Sie hatte so hart dafür gekämpft und dann, Jahre später, während des Bewegungsunterrichts an der ZHdK in Zürich, kamen die Zweifel.
«Ich hatte manchmal das Gefühl, dass ein Traktor über meine Seele fährt. Dieses ständige In-Sich-Gehen, das immerwährende Erspüren, das Entblössen. Ich hab fünf Jahre lang mein Zentrum gesucht. Ich habe es nie gefunden. Dafür hab' ich ein Magenbeschwür gekriegt. Und einen Brief von der Schweizer Regierung:
‹Frau Dimen›, stand darin, ‹Sie haben Ihren Zeitkredit aufgebraucht. Nun müssen Sie vorweisen können, dass Sie einen Job in Ihrer Branche haben, ansonsten bitten wir Sie, das Land zu verlassen.›
Ich hatte eben mein Studium beendet. Ich hatte schon eine Zimmerpflanze. Ich hatte Freunde hier. Sogar eine Knoblauchpresse hatte ich schon gekauft.»
Aber einen Job als Schauspielerin hatte Ágota nicht. Also trickste sie das System aus, wie sie ihre Strategie zu nennen pflegt: Als rumänische Staatsbürgerin hatte sie kein Bleiberecht in der Schweiz. Als Ungarin aber schon. Ihre Vorfahren sind Ungarn und als sie den Sprachtest in ihrer eigenen Muttersprache besteht, bekommt sie auch den ungarischen Pass.
Jetzt darf Ágota in der Schweiz bleiben. «Es ist absurd. Ich bin immer noch derselbe Mensch. Ich habe immer noch dieselben Eigenschaften. Aber jetzt habe ich die richtigen Papiere.»
Und weil Ágota sich so grauenhaft anstellt beim Networken, weil sie bei Premieren höchstens Kontakt zum Wein herstellt, hat sie dann erstmal damit begonnen, Lagerräume zu vermieten.
«Ich hab' Verträge abgeschlossen, indem ich nachdenklich dreingeschaut habe und mit dem Bürostuhl so nach hinten gelehnt bin.
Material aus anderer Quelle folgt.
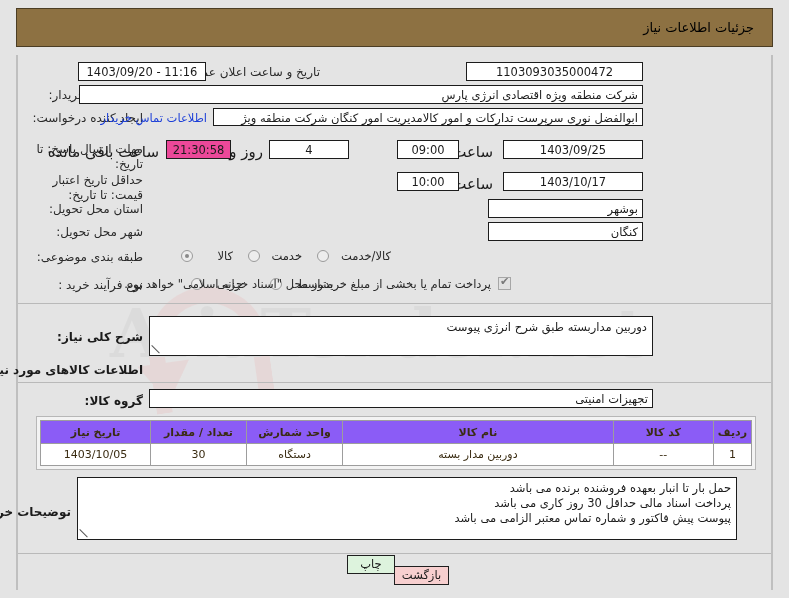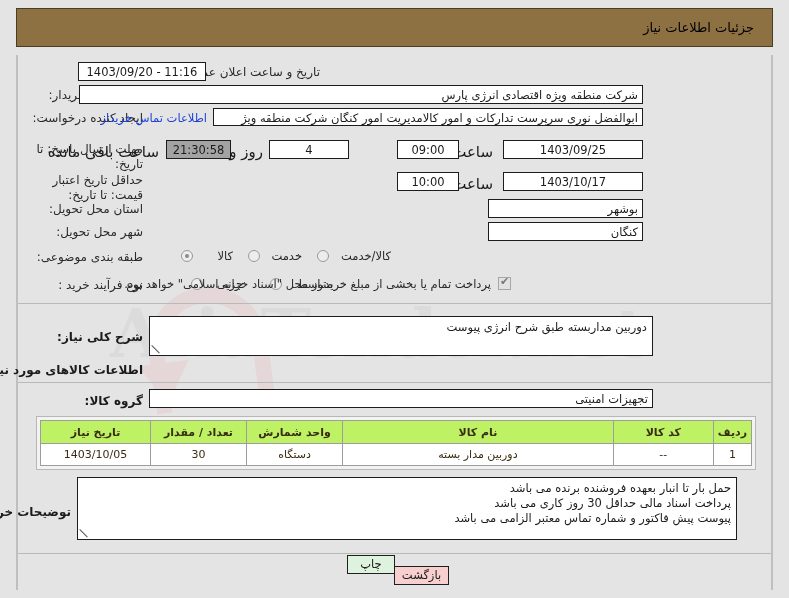"1103093035000472" div.fld { html: none -> <div>1103093035000472</div> }
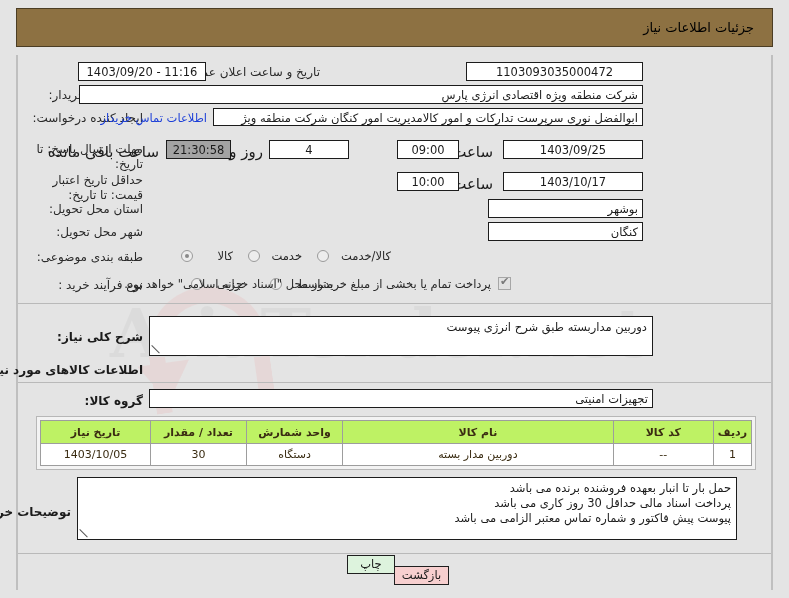"21:30:58" .fld.cream { background: #a3a3a3 -> #ec4899 }
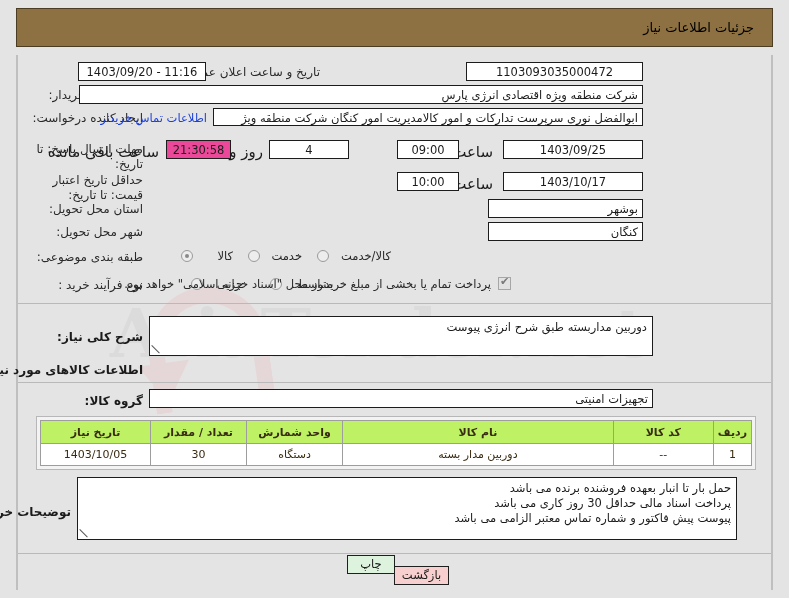"تاریخ نیاز" table.items th { background: #bef264 -> #8b5cf6 }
Ich hab sehr wichtigtuerisch Geschäfte gemacht. Für Lagerräume. Da ist dann wohl meine ganze Theaterausbildung hineingeflossen.»
Doch irgendwann spürte Ágota dieses leise Verlangen nach der Bühne wieder. Nur dieses Mal wollte sie etwas Eigenes machen. Allein arbeiten. Zuhause sitzen, nicht die Zähne putzen und auf dem Sofa ihre Geschichten schreiben. Heraus kam ein ganzes Comedy-Programm.
Und wenn sie einmal nicht schreibt, dann setzt sie ihren Freund dezent unter Druck, damit er ihr endlich einen Heiratsantrag macht. Denn Ágota ist altmodisch, ihn selbst zu fragen, das gehe nicht, schliesslich komme sie aus einer Familie randvoll mit katholischen Priestern.
«Wir sind schon drei Jahre zusammen. Das sind 1095 Tage und 7 Stunden. So langsam reicht's.»
Bis dahin macht sie einfach das, was sie von ihrer Grossmutter gelernt hat: «Immer geradeaus gehen, Richtung ... Kirchenturm.»